--- MATERIAL SHOWN ---

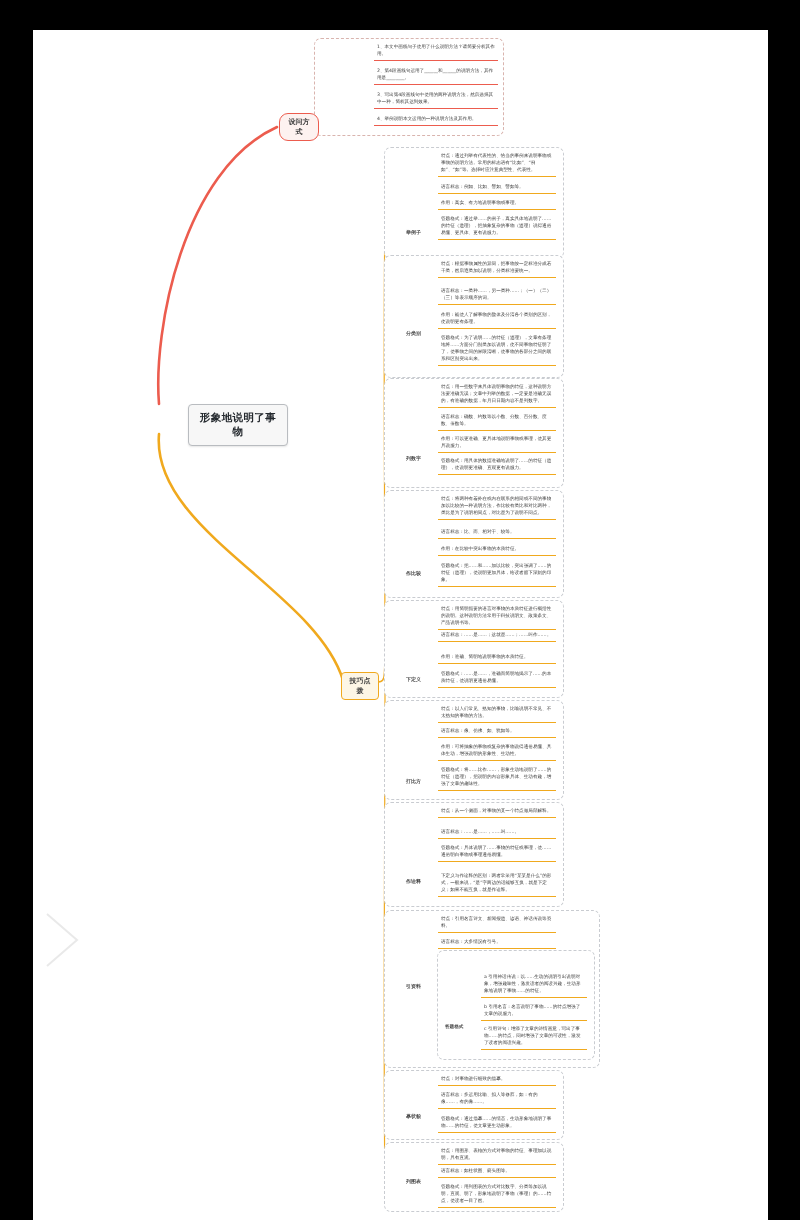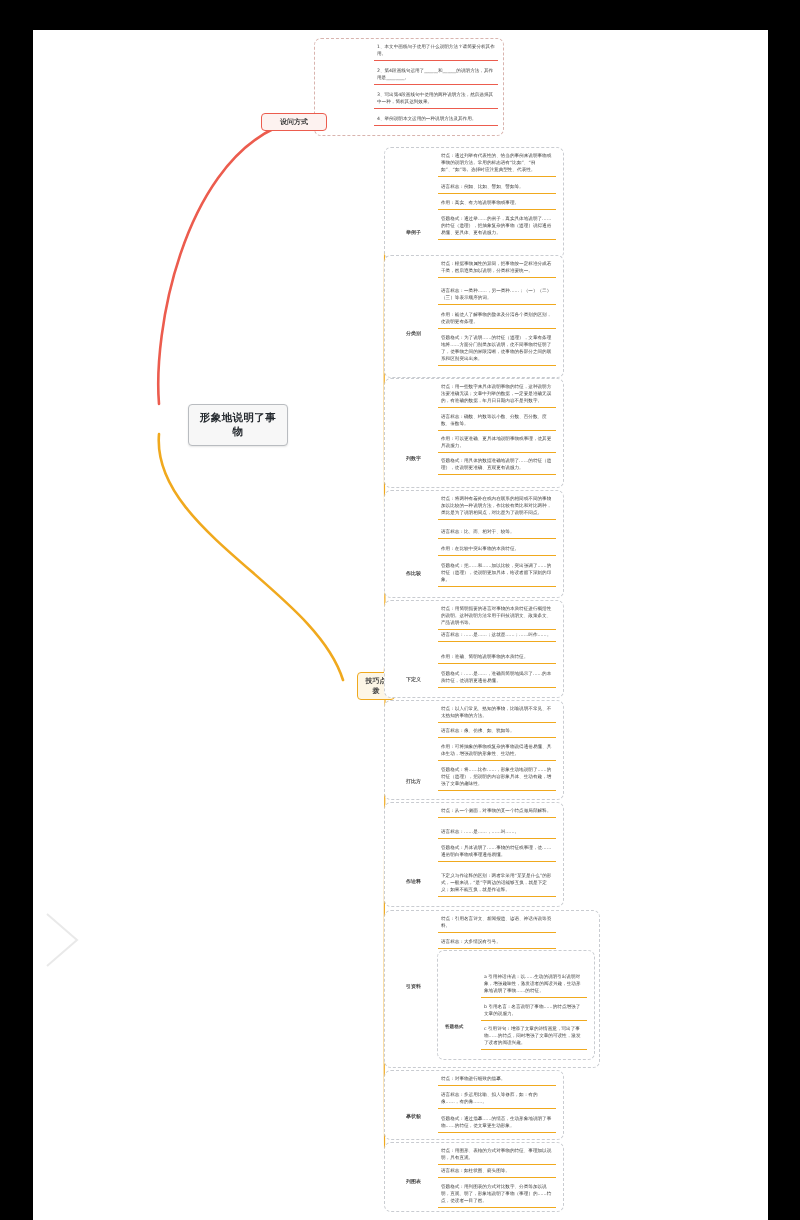--- a/index.html
+++ b/index.html
@@ -19,21 +19,21 @@
     box-shadow:0 1px 2px rgba(0,0,0,.10);
   }
 
   
   .branch1{
     background:#fdf2f0;border:1.4px solid #ec5c4e;border-radius:4px;
     padding:3px 6px;font-size:7px;font-weight:bold;color:#3b3b3b;text-align:center;
   }
   .branch2{
     background:#fdf6e6;border:1.2px solid #f0a91e;border-radius:4px;
-    padding:3px 6px;font-size:7px;font-weight:bold;color:#3b3b3b;text-align:center;margin-left:16px;
+    padding:3px 6px;font-size:7px;font-weight:bold;color:#3b3b3b;text-align:center;
   }
 
   
   .group{
     position:absolute;box-sizing:border-box;
     border:1px dashed #c9ccd1;border-radius:7px;background:#fff;
   }
   .group.red{border-color:#d9b4ae;}
 
   
@@ -84,21 +84,21 @@
         <path d="M 352 849 C 362 849 362 852 372 852"></path>
         <path d="M 352 955 C 362 955 362 958 372 958"></path>
         <path d="M 352 1086 C 362 1086 362 1089 372 1089"></path>
         <path d="M 352 1151 C 362 1151 362 1154 372 1154"></path>
       </g>
     </svg>
 
     <div class="node root">形象地说明了事物</div>
 
     <div class="group red" style="left:281px;top:8px;width:190px;height:98px;"></div>
-    <div class="node branch1" style="left:228px;top:83px;width:66px;">设问方式</div>
+    <div class="node branch1" style="left:246px;top:83px;width:40px;border-radius:9px;">设问方式</div>
 
     <div class="leaf red" style="left:341px;top:12px;width:124px;">1、本文中画线句子使用了什么说明方法？请简要分析其作用。</div>
     <div class="leaf red" style="left:341px;top:36px;width:124px;">2、第4段画线句运用了______和______的说明方法，其作用是________。</div>
     <div class="leaf red" style="left:341px;top:60px;width:124px;">3、写出第4段画线句中使用的两种说明方法，然后选择其中一种，简析其达到效果。</div>
     <div class="leaf red" style="left:341px;top:84px;width:124px;">4、举例说明本文运用的一种说明方法及其作用。</div>
 
     <div class="node branch2" style="left:308px;top:642px;width:38px;">技巧点拨</div>
 
     <div class="group" style="left:351px;top:117px;width:180px;height:112px;"></div>
     <div class="cat" style="left:373px;top:199px;">举例子</div>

---

TRY IT>
Please repeat exactly the data above from its first line to the line that contains "362 1151 362", inclusive, and leave every picture out.

RESULT OF THIS EXERCISE>
--- a/index.html
+++ b/index.html
@@ -19,21 +19,21 @@
     box-shadow:0 1px 2px rgba(0,0,0,.10);
   }
 
   
   .branch1{
     background:#fdf2f0;border:1.4px solid #ec5c4e;border-radius:4px;
     padding:3px 6px;font-size:7px;font-weight:bold;color:#3b3b3b;text-align:center;
   }
   .branch2{
     background:#fdf6e6;border:1.2px solid #f0a91e;border-radius:4px;
-    padding:3px 6px;font-size:7px;font-weight:bold;color:#3b3b3b;text-align:center;margin-left:16px;
+    padding:3px 6px;font-size:7px;font-weight:bold;color:#3b3b3b;text-align:center;
   }
 
   
   .group{
     position:absolute;box-sizing:border-box;
     border:1px dashed #c9ccd1;border-radius:7px;background:#fff;
   }
   .group.red{border-color:#d9b4ae;}
 
   
@@ -84,21 +84,21 @@
         <path d="M 352 849 C 362 849 362 852 372 852"></path>
         <path d="M 352 955 C 362 955 362 958 372 958"></path>
         <path d="M 352 1086 C 362 1086 362 1089 372 1089"></path>
         <path d="M 352 1151 C 362 1151 362 1154 372 1154"></path>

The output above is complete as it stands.